The boy opened his mouth to reply, the hesitated and scratched his head. "Not technically."
Wen Xu stared at the boy. This kid was making less and less sense by the minute.
Shifting under his gaze, the boy laughed before launching into his ramblings.
"Well, I never officially defected. I spent about two years in Lotus Pier and formed my golden core there. That's where I got Suibian, too. I was doing well, really! I was good at all the lessons, and I really liked everyone there! I considered Jiang Cheng and shijie as my siblings, even though I was never allowed to call them that. But I was never allowed to be better than Jiang Cheng, even when that really wasn't what I was trying to do! And Yu-furen..."

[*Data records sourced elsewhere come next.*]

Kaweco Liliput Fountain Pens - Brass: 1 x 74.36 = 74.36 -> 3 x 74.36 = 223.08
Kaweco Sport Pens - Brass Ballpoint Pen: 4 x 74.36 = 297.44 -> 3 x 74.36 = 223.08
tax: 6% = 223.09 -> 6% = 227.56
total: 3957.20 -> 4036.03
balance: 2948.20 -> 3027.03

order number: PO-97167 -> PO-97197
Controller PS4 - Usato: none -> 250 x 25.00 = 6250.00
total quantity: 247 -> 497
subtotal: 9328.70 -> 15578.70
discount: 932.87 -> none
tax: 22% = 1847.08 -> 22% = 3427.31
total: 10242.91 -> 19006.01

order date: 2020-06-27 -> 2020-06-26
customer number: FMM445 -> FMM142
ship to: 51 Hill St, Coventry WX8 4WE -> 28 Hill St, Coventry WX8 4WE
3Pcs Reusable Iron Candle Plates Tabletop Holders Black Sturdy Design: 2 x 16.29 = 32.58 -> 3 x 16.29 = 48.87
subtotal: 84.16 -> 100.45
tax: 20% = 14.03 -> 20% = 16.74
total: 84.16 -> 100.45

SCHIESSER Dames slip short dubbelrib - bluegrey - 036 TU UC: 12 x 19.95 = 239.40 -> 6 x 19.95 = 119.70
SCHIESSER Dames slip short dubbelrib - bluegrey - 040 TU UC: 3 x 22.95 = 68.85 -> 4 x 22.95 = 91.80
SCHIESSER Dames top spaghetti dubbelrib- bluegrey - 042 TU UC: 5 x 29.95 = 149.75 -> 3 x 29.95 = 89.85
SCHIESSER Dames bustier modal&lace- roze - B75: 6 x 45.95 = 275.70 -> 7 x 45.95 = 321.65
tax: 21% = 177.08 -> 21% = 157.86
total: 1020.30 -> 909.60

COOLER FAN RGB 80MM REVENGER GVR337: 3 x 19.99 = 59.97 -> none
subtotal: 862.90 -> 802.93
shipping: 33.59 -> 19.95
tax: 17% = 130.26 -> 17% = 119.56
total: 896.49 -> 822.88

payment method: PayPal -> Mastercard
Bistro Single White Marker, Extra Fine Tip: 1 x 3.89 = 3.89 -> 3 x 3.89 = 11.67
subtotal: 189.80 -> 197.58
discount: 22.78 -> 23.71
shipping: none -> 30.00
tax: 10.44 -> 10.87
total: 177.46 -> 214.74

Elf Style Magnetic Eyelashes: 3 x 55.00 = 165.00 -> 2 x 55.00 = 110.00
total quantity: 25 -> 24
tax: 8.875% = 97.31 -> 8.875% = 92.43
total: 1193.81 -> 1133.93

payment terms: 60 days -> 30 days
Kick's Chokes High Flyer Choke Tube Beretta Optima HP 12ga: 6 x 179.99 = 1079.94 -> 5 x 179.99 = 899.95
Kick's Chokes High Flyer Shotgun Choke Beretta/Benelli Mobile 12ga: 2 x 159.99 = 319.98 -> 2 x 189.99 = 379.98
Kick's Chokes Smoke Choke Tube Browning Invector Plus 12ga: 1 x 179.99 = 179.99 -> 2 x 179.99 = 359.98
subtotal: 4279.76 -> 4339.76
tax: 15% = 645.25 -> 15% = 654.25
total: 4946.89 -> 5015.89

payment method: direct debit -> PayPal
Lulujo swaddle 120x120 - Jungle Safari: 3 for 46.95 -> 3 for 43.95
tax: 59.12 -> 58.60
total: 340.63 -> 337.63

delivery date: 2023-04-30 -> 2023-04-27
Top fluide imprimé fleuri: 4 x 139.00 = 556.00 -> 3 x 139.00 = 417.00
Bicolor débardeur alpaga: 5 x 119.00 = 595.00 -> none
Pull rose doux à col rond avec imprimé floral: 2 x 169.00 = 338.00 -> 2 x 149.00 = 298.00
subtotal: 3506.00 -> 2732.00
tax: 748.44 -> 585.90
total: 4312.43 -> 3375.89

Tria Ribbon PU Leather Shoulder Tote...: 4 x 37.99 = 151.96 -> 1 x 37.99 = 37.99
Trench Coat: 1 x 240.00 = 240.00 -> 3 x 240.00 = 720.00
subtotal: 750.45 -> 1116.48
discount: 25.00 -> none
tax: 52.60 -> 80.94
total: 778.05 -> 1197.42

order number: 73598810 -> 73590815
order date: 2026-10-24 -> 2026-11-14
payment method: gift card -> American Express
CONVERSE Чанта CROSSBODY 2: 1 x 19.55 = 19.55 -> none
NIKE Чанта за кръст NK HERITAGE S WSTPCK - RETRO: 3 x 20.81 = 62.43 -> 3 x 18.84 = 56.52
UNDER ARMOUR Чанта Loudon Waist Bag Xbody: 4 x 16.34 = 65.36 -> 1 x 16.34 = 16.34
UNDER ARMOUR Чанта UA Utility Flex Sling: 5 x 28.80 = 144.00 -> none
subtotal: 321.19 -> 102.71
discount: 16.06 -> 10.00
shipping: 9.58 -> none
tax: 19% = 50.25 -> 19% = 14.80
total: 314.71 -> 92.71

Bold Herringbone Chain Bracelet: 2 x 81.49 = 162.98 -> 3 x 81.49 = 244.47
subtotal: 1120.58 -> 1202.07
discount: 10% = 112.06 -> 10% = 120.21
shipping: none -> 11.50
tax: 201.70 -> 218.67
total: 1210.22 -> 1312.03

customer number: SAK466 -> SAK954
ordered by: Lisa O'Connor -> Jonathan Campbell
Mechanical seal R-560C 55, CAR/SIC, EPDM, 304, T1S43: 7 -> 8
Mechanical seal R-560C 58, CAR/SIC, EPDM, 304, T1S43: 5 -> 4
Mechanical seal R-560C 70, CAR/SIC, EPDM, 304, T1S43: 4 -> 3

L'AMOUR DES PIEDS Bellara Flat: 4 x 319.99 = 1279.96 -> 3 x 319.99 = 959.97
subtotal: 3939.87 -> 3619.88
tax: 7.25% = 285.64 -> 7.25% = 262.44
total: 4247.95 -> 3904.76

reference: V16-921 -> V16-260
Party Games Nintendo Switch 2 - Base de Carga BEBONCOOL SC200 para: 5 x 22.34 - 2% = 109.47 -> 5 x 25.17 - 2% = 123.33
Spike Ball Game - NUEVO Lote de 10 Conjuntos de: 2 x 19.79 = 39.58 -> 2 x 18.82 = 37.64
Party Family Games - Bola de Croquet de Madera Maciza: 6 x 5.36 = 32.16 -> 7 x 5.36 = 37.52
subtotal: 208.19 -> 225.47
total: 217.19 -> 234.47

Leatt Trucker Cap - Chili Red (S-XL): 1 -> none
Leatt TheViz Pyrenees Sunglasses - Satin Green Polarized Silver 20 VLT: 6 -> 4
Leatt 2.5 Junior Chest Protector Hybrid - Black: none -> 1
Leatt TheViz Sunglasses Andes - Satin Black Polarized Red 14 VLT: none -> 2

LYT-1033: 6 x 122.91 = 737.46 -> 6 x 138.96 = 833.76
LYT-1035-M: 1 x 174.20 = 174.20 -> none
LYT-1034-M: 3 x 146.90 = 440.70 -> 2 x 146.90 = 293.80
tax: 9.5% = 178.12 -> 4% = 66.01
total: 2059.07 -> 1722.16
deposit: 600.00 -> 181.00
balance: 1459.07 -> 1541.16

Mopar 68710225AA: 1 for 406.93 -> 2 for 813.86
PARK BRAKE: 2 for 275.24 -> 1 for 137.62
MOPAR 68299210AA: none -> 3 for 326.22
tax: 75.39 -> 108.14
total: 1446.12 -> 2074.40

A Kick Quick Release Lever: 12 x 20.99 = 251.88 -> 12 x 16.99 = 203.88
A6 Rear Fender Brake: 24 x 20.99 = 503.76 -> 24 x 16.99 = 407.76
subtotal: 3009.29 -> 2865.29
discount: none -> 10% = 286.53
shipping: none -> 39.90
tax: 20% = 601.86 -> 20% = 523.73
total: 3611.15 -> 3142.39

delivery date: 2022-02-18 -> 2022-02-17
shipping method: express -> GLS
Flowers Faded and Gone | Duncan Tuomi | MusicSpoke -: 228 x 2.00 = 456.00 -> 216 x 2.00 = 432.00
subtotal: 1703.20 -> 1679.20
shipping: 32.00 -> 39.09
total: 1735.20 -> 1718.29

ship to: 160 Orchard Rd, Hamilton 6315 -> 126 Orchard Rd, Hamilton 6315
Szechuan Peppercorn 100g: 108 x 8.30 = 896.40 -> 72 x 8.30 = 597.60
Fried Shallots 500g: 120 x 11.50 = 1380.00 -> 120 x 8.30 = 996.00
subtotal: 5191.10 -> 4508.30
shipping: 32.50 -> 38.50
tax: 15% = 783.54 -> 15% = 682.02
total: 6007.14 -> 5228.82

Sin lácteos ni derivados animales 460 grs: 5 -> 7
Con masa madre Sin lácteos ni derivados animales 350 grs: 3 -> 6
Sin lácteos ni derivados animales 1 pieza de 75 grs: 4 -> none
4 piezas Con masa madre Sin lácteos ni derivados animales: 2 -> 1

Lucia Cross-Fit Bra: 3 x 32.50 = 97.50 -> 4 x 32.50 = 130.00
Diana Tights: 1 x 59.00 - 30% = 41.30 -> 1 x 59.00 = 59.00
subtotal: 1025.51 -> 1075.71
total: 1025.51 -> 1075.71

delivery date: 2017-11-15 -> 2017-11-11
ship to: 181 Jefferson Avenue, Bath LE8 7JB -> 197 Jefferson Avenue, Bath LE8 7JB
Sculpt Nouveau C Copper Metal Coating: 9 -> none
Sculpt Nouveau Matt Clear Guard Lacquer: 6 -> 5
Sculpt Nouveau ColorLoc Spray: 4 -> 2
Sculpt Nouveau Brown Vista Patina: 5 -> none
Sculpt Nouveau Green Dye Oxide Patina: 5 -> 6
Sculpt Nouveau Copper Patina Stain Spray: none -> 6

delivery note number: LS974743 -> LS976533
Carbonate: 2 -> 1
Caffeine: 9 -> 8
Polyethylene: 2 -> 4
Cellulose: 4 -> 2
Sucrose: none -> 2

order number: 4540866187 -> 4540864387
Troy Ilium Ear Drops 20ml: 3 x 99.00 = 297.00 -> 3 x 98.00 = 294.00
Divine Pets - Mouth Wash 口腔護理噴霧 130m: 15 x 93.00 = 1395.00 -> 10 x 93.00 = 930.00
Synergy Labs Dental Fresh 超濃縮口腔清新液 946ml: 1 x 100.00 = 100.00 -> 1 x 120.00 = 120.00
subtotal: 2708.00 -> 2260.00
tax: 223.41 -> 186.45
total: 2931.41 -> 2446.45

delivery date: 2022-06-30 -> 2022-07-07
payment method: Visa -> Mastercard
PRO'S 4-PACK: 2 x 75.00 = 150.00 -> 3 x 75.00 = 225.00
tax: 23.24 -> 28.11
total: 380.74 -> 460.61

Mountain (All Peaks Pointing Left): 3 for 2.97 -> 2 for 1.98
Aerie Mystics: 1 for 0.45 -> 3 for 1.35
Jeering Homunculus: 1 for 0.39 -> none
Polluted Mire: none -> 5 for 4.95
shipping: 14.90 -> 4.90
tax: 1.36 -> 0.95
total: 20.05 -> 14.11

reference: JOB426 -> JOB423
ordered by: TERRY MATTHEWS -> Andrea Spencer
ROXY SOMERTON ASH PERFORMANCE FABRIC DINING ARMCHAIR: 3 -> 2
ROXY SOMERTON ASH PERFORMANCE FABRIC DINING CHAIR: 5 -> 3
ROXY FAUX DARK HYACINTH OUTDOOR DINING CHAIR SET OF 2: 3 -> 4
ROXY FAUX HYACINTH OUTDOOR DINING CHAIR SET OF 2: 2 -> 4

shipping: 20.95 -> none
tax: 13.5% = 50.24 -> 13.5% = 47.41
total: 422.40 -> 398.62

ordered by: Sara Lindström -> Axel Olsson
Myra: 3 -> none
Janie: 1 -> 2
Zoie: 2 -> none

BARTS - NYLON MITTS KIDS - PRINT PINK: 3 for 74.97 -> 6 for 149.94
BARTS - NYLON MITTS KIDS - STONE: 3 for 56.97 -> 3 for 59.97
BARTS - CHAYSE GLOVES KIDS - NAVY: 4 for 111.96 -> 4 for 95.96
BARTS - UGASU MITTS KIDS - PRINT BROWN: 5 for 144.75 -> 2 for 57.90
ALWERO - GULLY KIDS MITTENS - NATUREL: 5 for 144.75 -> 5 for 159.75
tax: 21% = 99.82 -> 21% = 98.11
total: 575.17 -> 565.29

His gaze turned dark then, the smile slipping off his face. Wen Xu had known him for a very short amount of time, but even to him the unsmiling face looked unusual. He got the feeling this boy smiled often and that it took a lot to wipe that smile off his face.
He startled when he saw the flash of red in the boy's silver eyes. Wen Xu shook his head to himself. Surely, it had been a trick of the light. The boy's red ribbon swaying in the breeze was most likely the culprit.
"Like I said, she never liked me," the boy finally continued, "One day, while she was punishing me again, I asked her what it would take for her to accept me already. I told her I owed the Jiang Sect a lot and that I would do whatever it takes to become Jiang Cheng's right-hand man like Jiang-zongzhu always said I would."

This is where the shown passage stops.